Thursday, February 13, 2014

Sophistry and Amory

I sometimes think I am as much a poet as I am a philosopher, sometimes that I am as little a philosopher as I am a poet. In any case, I believe that there must be some balance between one's love of wisdom and the wisdom of one's love. To develop in feeling at the expense of thought, or in thought at the expense of feeling, is to become a monster.

Over the past two and a half millennia, sophistry—"wisdomizing" if you will—has been given a bad rap. It has been considered in bad taste to openly declare one's expertise in thinking, and especially gauche, of course, to charge a fee for carrying out the function. Today, there's a whole industry, rooted in both Easten and Western traditions, that more or less credibly produces "gurus" to help people think. They are often also considered sophists.

I would like to coin a corresponding poetic notion. In Western, Christian culture, what can be called "amory" has been derided as mere philandering in the amateur and denounced as a prostitution in the professional. (Sophists are of course correspondingly denounced as intellectual "whores", which we have to remember is also a slur against sex workers.)

Socrates was supposed to have made both love and wisdom respectable. He charged no fee and it is said he loved his students rather more chastely than his fellow pederasts. Those who involved "baser" activities (lucre and lechery) in their practices are presented as fools and perverts. "Once, a philosopher, twice, a pervert," said Voltaire of the orgy.
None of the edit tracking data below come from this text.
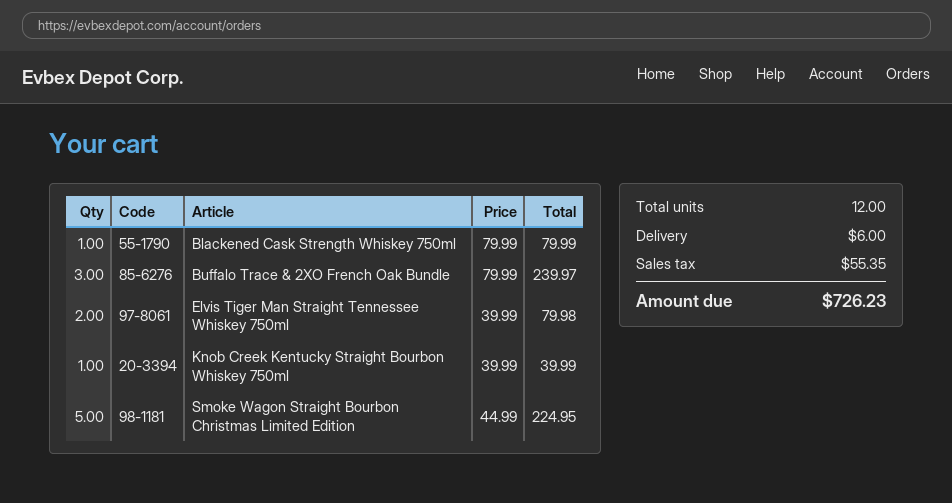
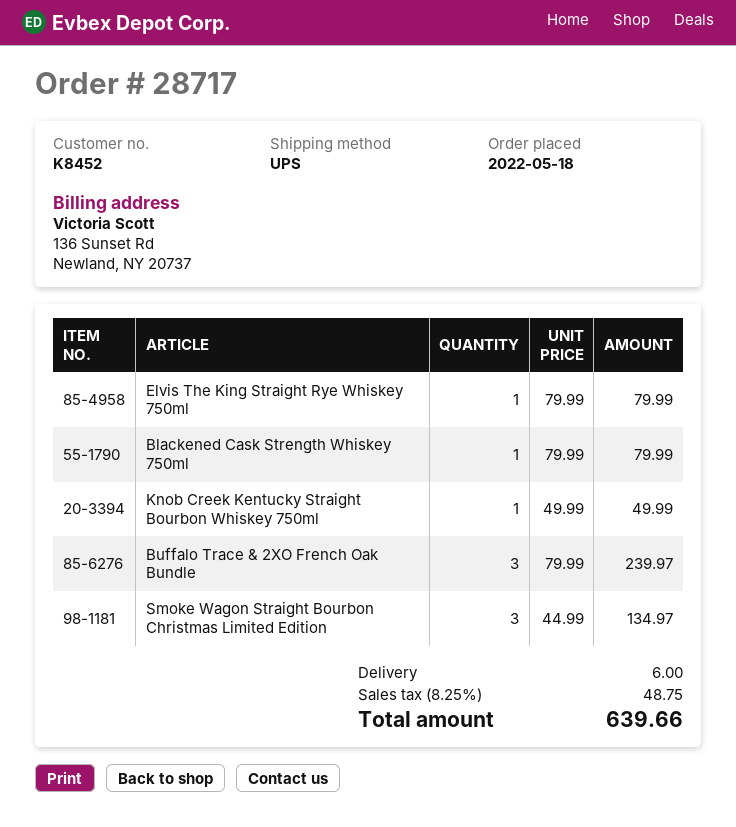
Elvis Tiger Man Straight Tennessee Whiskey 750ml: 2 x 39.99 = 79.98 -> none
Knob Creek Kentucky Straight Bourbon Whiskey 750ml: 1 x 39.99 = 39.99 -> 1 x 49.99 = 49.99
Smoke Wagon Straight Bourbon Christmas Limited Edition: 5 x 44.99 = 224.95 -> 3 x 44.99 = 134.97
Elvis The King Straight Rye Whiskey 750ml: none -> 1 x 79.99 = 79.99
tax: 55.35 -> 48.75
total: 726.23 -> 639.66

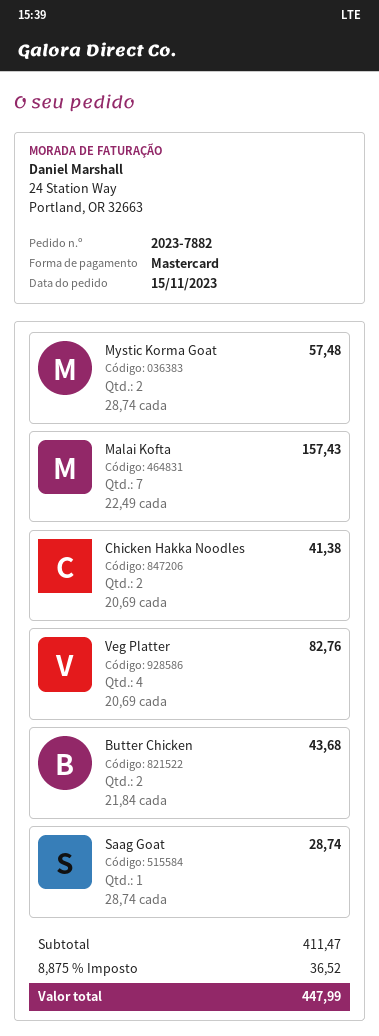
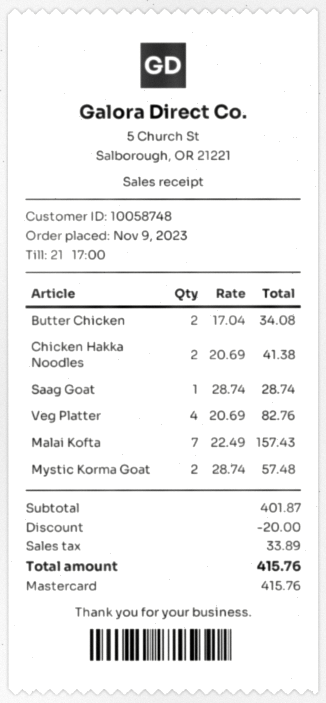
order date: 2023-11-15 -> 2023-11-09
Butter Chicken: 2 x 21.84 = 43.68 -> 2 x 17.04 = 34.08
subtotal: 411.47 -> 401.87
discount: none -> 20.00
tax: 36.52 -> 33.89
total: 447.99 -> 415.76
Today our poets bear the burden of slanders against their reputations. How we love to hear of their debauchery!

Last year, I suggested an analogy between wisdom and love:

the stillness of the mind in which things are what they are,
the movement of the heart through which people become themselves.

I want try to get beyond the denunciation of people who make specific efforts to think clearly and feel intensely. Surely, given the stakes (i.e., our capacities for wisdom and love), these efforts are not simply silly or creepy. Though they may often be in error, their experiments are wholly necessary.

Sophistry is just the open pursuit of wisdom as a lifestyle. Amory, the open pursuit of love. There must be limits, of course, but I indulge in the hope that they provide natural limits for each other if pursued together.